Let’s take an example: A task that is deemed by the team to be simple enough to complete in the range of one hour. In this case, we’ll compare a high level skill difference of “debugging”. For this example let’s pretend “debugging” is a singular skill.


We’ll compare 2 developer flows:

  • Developer A is a highly skilled developer who has honed their debugging skills to a strong level

  • Developer B is a lower skilled developer who understands at a high level that debugging means “fixing a problem” but hasn’t yet learned the skills required to be strong at it.


Assume that, essentially, the rest of the skill levels are equal. Let’s take a look at how the development flow might go:


Developer A’s flow:

  • Perform some initial work (25 minutes)

  • Run into bug

  • Debug quickly (5 minutes)

  • Get back to task and complete it (45 minutes)

  • Head off to team meeting


Developer B’s flow::

  • Perform some initial work (25 minutes)

  • Run into bug

  • Struggle to determine if it is a bug (45 minutes)

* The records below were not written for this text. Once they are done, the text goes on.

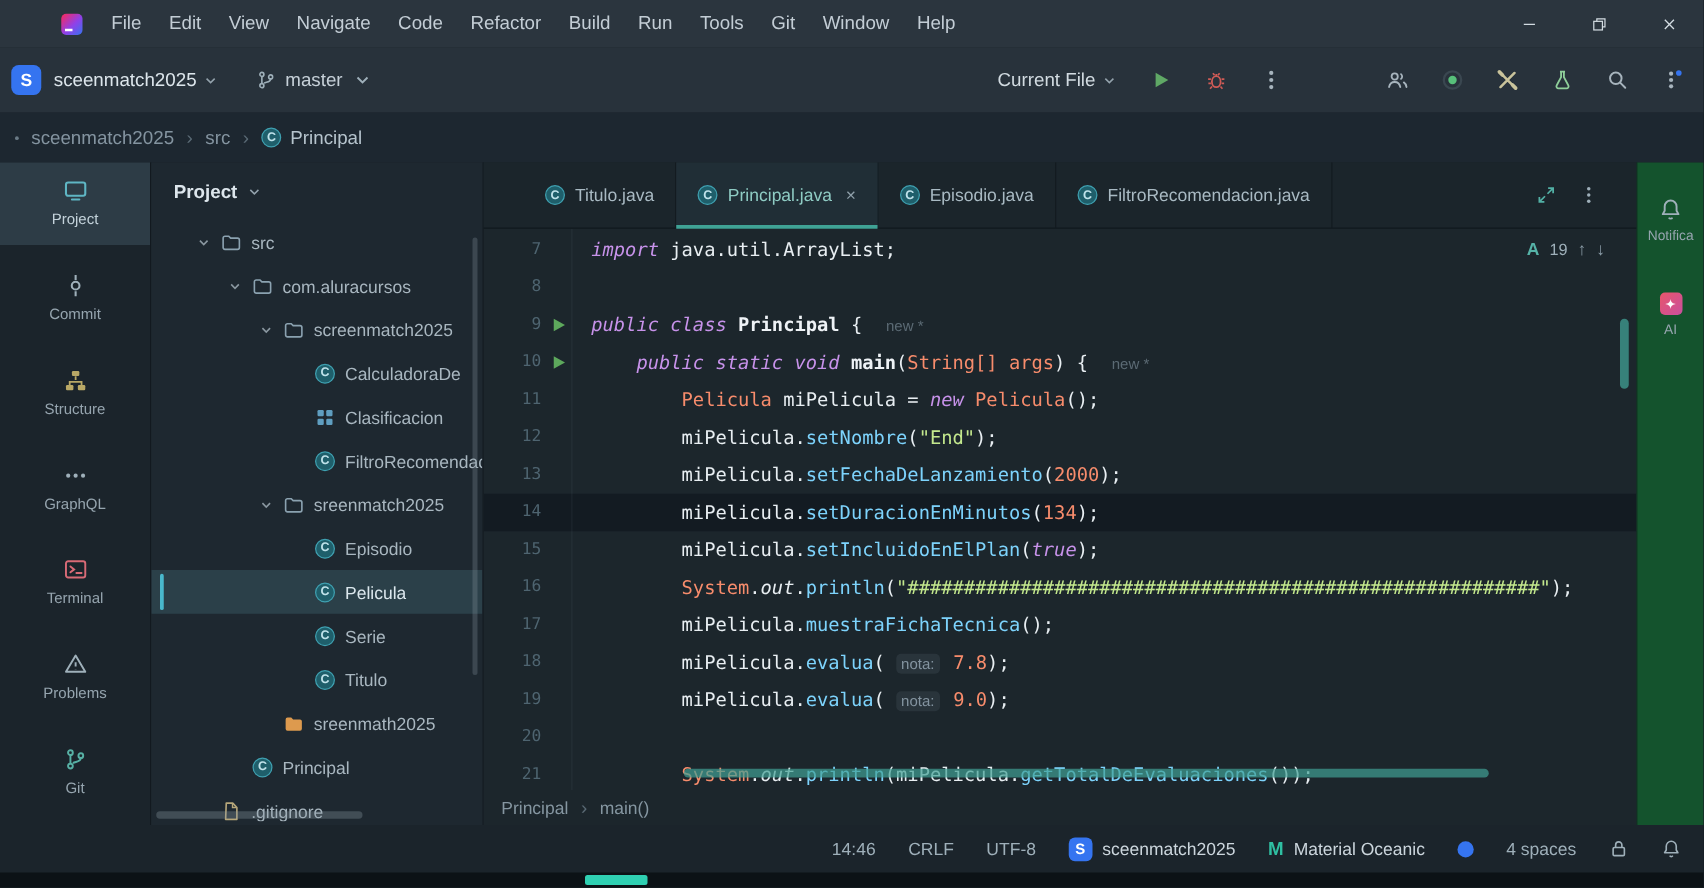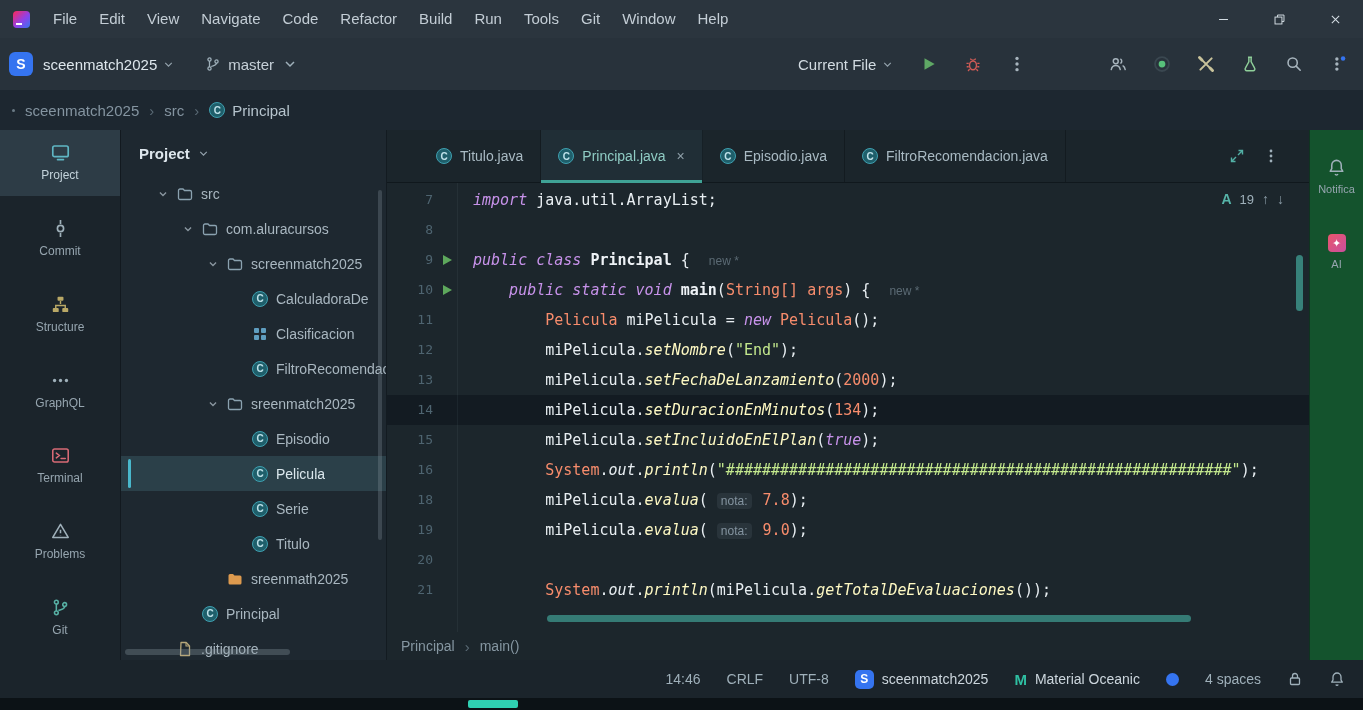--- a/index.html
+++ b/index.html
@@ -8,7 +8,7 @@
   svg{display:block;}
 
   
-  .titlebar{position:absolute;top:0;left:0;right:0;height:38px;background:#2b353e;display:flex;align-items:center;}
+  .titlebar{position:absolute;top:0;left:0;right:0;height:38px;background:#2b353e;display:flex;align-items:center;padding-left:36px;}
   .app-logo{width:17px;height:17px;border-radius:4px;margin:0 12px 0 13px;flex:none;position:relative;
             background:linear-gradient(135deg,#fe2857,#8f41e9 55%,#3574f0);}
   .app-logo::after{content:"";position:absolute;left:3px;bottom:3px;width:6px;height:2px;background:#fff;}

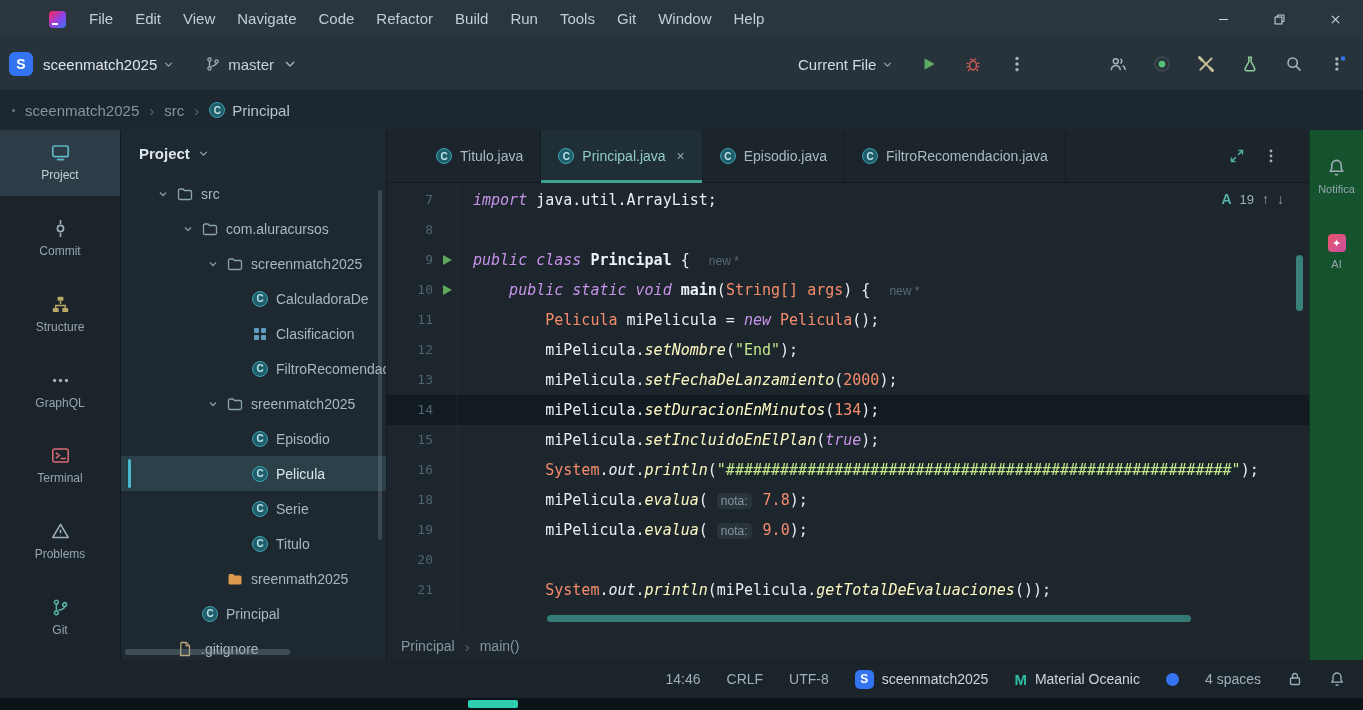--- a/index.html
+++ b/index.html
@@ -116,7 +116,7 @@
   .code-text{white-space:pre;padding-left:16px;color:#e8eef2;}
   .tk-kw{color:#c792ea;font-style:italic;margin-top:11px;}
   .tk-cls{color:#f78c6c;}
-  .tk-fn{color:#fef9c3;font-style:italic;}
+  .tk-fn{color:#7dd3fc;}
   .tk-str{color:#c3e88d;}
   .tk-num{color:#f78c6c;}
   .tk-def{color:#e8eef2;}

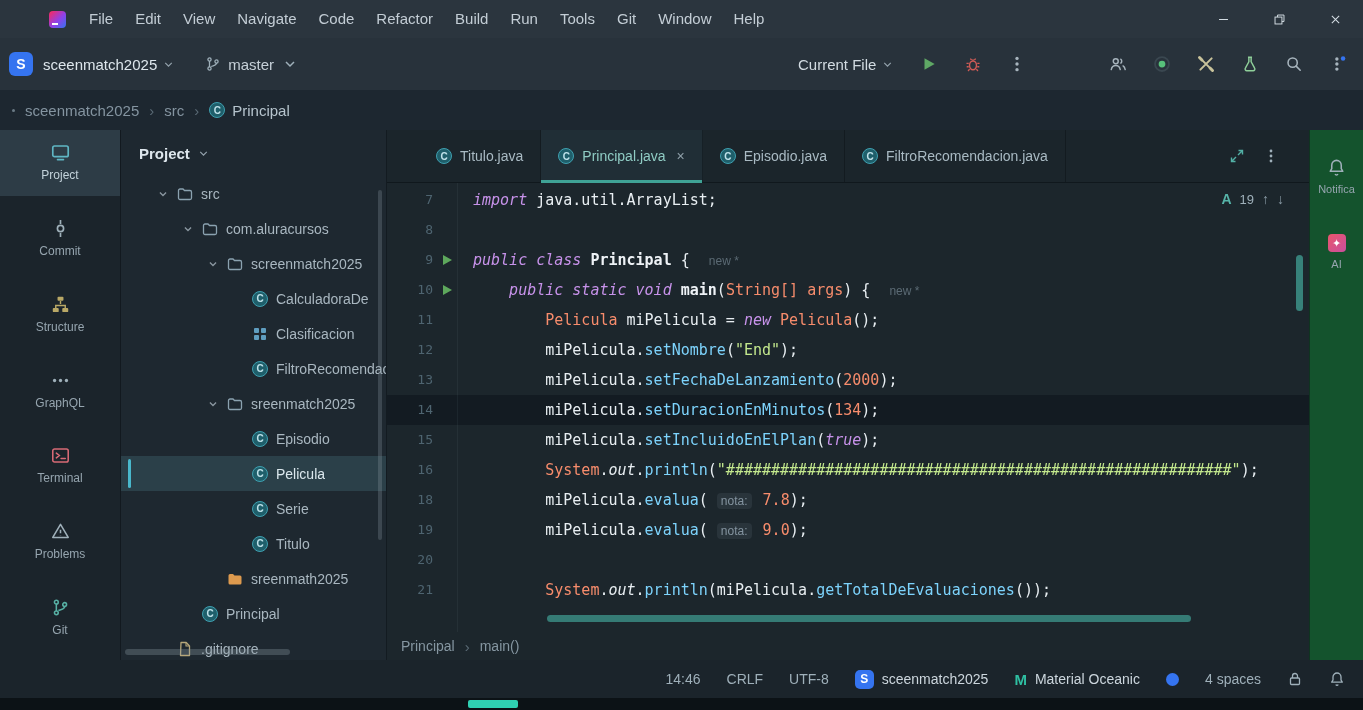--- a/index.html
+++ b/index.html
@@ -573,6 +573,10 @@
               <div class="code-text"><span class="tk-def">        </span><span class="tk-cls">System</span><span class="tk-def">.</span><span class="tk-it">out</span><span class="tk-def">.</span><span class="tk-fn">println</span><span class="tk-def">(</span><span class="tk-str">"########################################################"</span><span class="tk-def">);</span></div>
             </div>
             <div class="code-line">
+              <div class="lnum">17</div>
+              <div class="code-text"><span class="tk-def">        miPelicula.</span><span class="tk-fn">muestraFichaTecnica</span><span class="tk-def">();</span></div>
+            </div>
+            <div class="code-line">
               <div class="lnum">18</div>
               <div class="code-text"><span class="tk-def">        miPelicula.</span><span class="tk-fn">evalua</span><span class="tk-def">( </span><span class="tk-phint">nota:</span><span class="tk-def"> </span><span class="tk-num">7.8</span><span class="tk-def">);</span></div>
             </div>

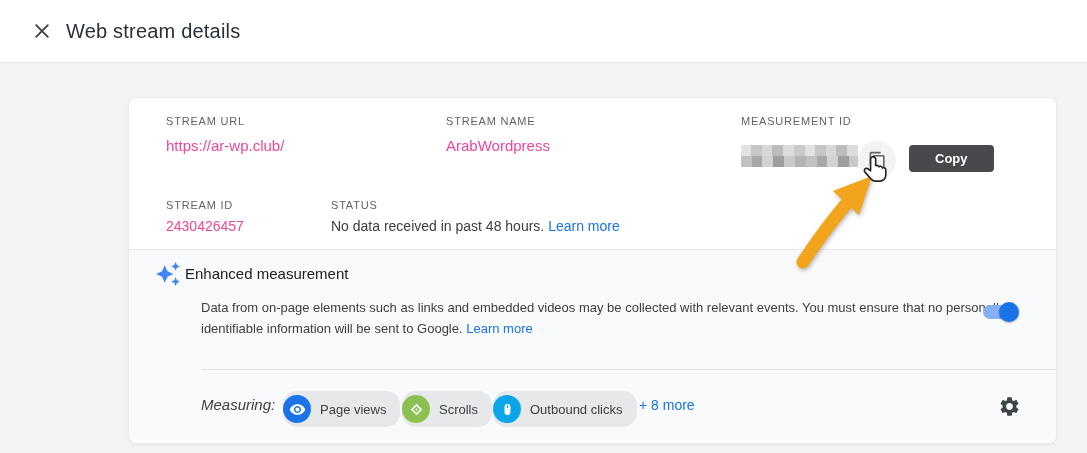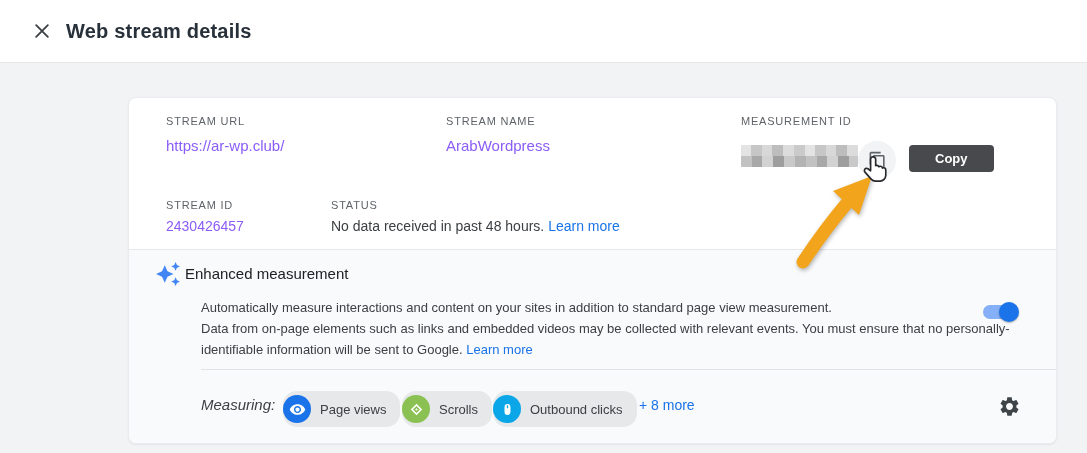--- a/index.html
+++ b/index.html
@@ -11,7 +11,7 @@
   .appbar { position:absolute; left:0; top:0; width:1087px; height:63px; background:#fff;
             border-bottom:1px solid #e4e6e8; display:flex; align-items:center; z-index:2; }
   .close-btn { width:24px; height:24px; margin-left:30px; cursor:pointer; display:flex; align-items:center; justify-content:center; }
-  .appbar-title { margin-left:12px; font-size:20px; font-weight:700; color:#28313a; letter-spacing:.2px; }
+  .appbar-title { margin-left:12px; font-size:20px; font-weight:400; color:#28313a; letter-spacing:.2px; }
 
   
   .card { position:absolute; left:128px; top:97px; width:929px; height:347px; background:#fff;

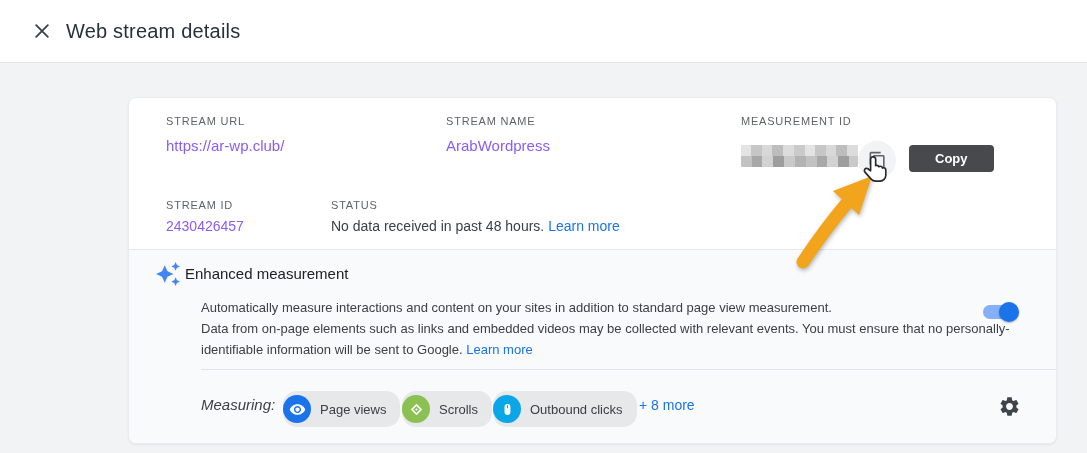--- a/index.html
+++ b/index.html
@@ -20,7 +20,7 @@
                 border-radius:0 0 8px 8px; }
 
   .field-label { position:absolute; font-size:11px; color:#5f6368; letter-spacing:.8px; font-weight:400; }
-  .field-value { position:absolute; font-size:15px; color:#8b5cf6; }
+  .field-value { position:absolute; font-size:15px; color:#ec4899; }
 
   .divider-full { position:absolute; left:0; right:0; top:151px; height:1px; background:#e6e8ea; }
   .divider-inset { position:absolute; left:72px; right:0; top:271px; height:1px; background:#e1e3e6; }

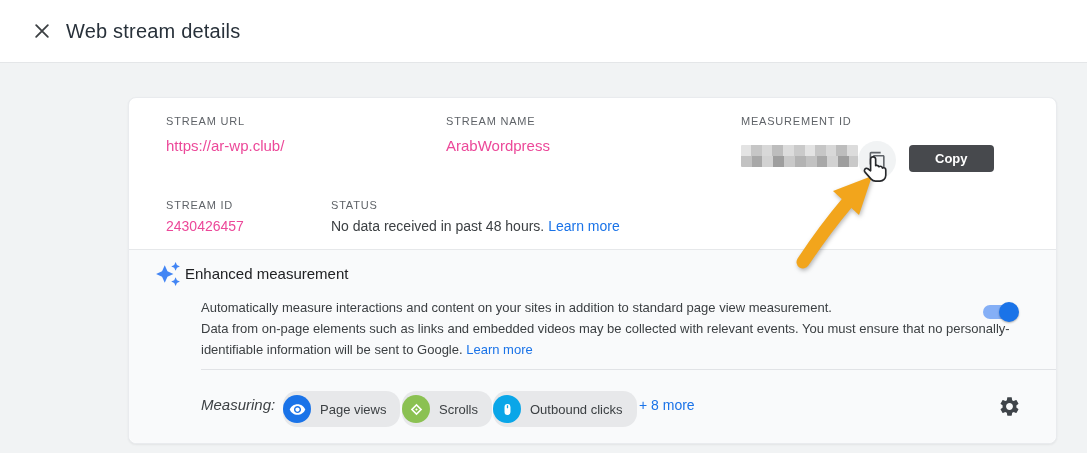--- a/index.html
+++ b/index.html
@@ -118,7 +118,6 @@
     </div>
     <div class="enh-title">Enhanced measurement</div>
     <div class="enh-desc">
-      <div>Automatically measure interactions and content on your sites in addition to standard page view measurement.</div>
       <div>
         <span>Data from on-page elements such as links and embedded videos may be collected with relevant events. You must ensure that no personally-identifiable information will be sent to Google.</span>
         <a class="link">Learn more</a>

  • Head off to team meeting (1 hour)

  • Resume debugging

    • Rebuild mental context (10 minutes)

    • Is it a bug with my changes? (30 minutes)

  • Conversation with colleagues about a previous change (30 minutes)

  • More interruptions

  • Resume debugging

    • Rebuild mental context (10 minutes)

    • Yes, something I’ve done was wrong (30 minutes)

    • Figure out what’s going wrong (30 minutes)

  • End of day

  • Pick up again next day


The difference in this one skill has caused an estimated one hour task to stretch from 1.25 hours for one developer to beyond a full day for the other.


Now add in another skill deficiency and run the simulation again. In many cases the deficiencies compound and suddenly a one hour task has spanned 3 days. Add in the fact that estimation gets harder the longer the task is and you can see how something that was estimated at a couple of weeks suddenly explodes to 3 months.


Conclusion


Could the team have estimated this task better? Sure, you could have padded the estimate to account for variance in team skill. Does that provide the business the information they need to make appropriate decisions? I’m doubtful.


So, yes, estimation is a skill that can be improved but I’d argue that estimation itself is not the problem. If you’re missing estimates by wide margins then have a look at your team skills. Telling teams to estimate better isn’t the answer. Find the skill deficiencies in the team and address them. It’s hard work but the payoff is enormous and as a nice side effect your estimates will start to get more accurate.